I, Helen – Parts 1 and 2

Part 3 of the Trojan Chronicles: Helen muses on her youth and then looks back at her life

I, Helen – Part 1


I grew up on the edge of the Olympic Estate,

half-way up the hill on Albion Terrace,

our house looking down towards the marina

and beyond to the new power station balanced

on the grand old river’s farther edge,

a graceful silhouette of chimneyed towers,

to which every morning my father crossed.


I dreamt of wanting to be fully me,

but when pushed I’d say “a fashion designer,”

clothing the likes of Aphro the influencer and her ilk,

until one day a beauty pageant rep came by,

said I had a singular face, should appear on his prime time show,

the Spartan hit, “Can You Launch A Thousand Ships?”


Menelaus was sat among the judges, a man of power,

behind I saw the raw faces of the rank and rancorous,

their greed for fresh flesh exposed unquenched,

and knew I would need a shield against the world;

I selected him as my first,

signing a deal with his agency, “The Brand”.
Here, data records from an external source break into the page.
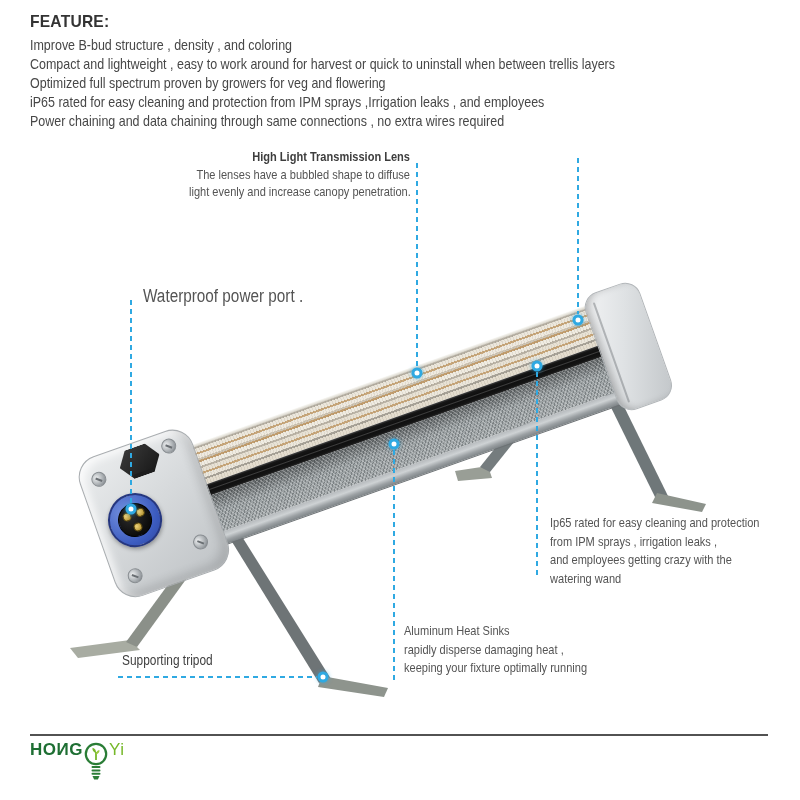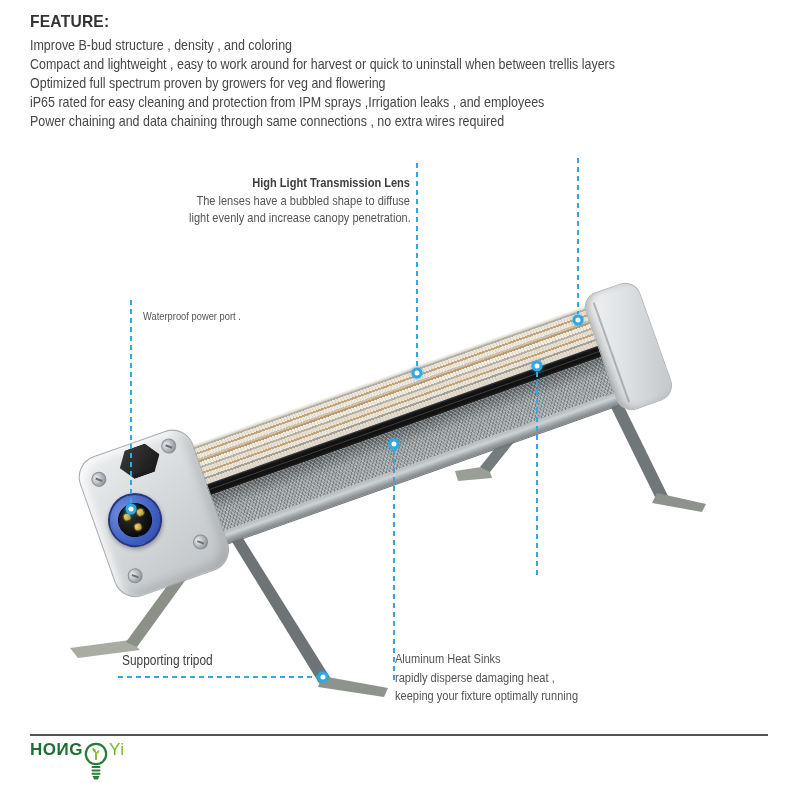"High Light Transmission Lens" div.callout { top: 174px -> 148px }
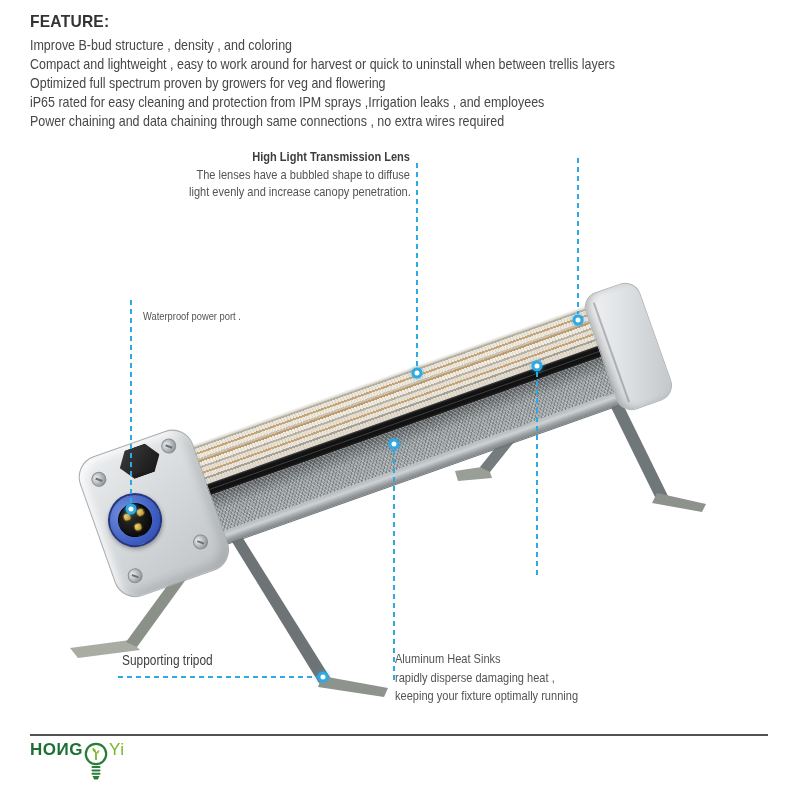"Waterproof power port ." div.callout { font-size: 11px -> 18px; top: 308px -> 288px }
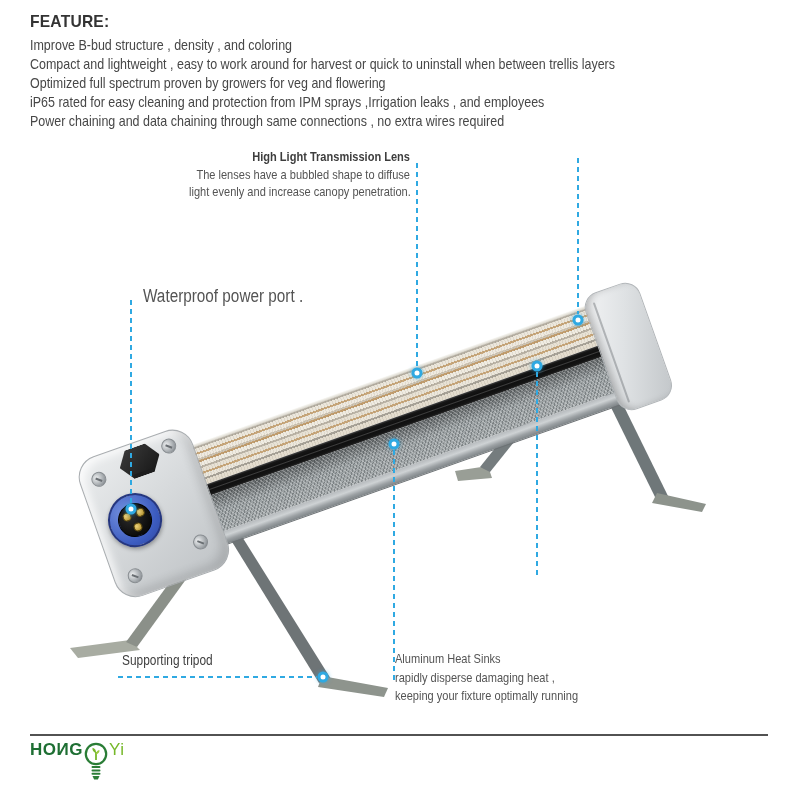"Ip65 rated for easy cleaning and protection" div.callout { html: none -> <div> <span>Ip65 rated for easy cleaning and protection</span> <span>from IPM sprays , irrigation leaks ,</span> <span>and employees getting crazy with the</span> <span>watering wand</span> </div> }
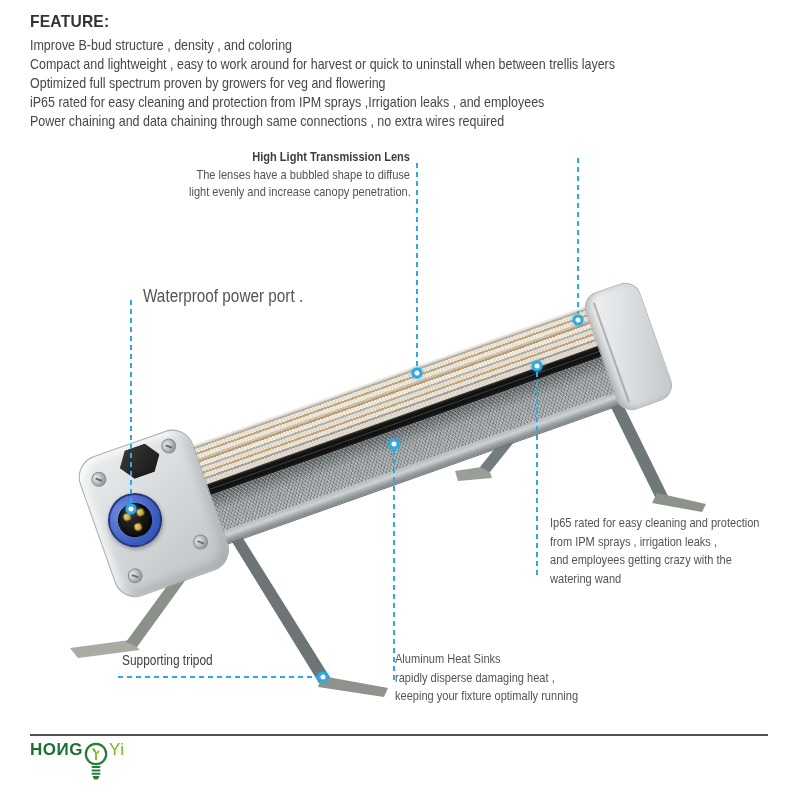"Aluminum Heat Sinks" div.callout { left: 395px -> 404px; margin-top: 28px -> none }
He set me up in a penthouse flat on Finchley Road,

hooked me up with contracts across the globe,

showcase collections from designers who were in vogue,

flew me in First to New York, Rio, Milan, Hong Kong,

but Paris, he said, was out of bounds,

the city a cess pit, dissolute and degenerate,

no place for an innocent waif like me,

but forbidden it called, in my dreams it rooted,

rampant every day breaking my thoughts,

building luxuriant, fecund with the new

creations seemingly sprung from celestial hands,

until I fell, tantalised,

completely consumed by its promised splendour,

the compass pointing to the realms of the elite.



I, Helen – Part 2


Am neither goddess, nor a queen, nor whore;

Do not bury me beneath your sinful stones; I am much more,

A woman, mother, daughter, my poetry makes me,



The world, though, unsettled by my form,

has remoulded me, and I, now, stand torn,

bearing the scars of its apartheid lusts,

the multi-cubed insecurities of its cliques,

their unscrupulous desires to see me stripped

of all that marks me as me unique.


I was sexless in my mother’s womb,

without hue until that beauty judgement ended

and I appeared prized on every billboard –

“The FACE that could launch a thousand ships” –

across the shores of the Aegean Sea,

re-dressed by men, their marks, as a kalon kakon,

and in that instant transformed into a blight,

never to be an equal, to be

compared with their own peerless kalokagathia.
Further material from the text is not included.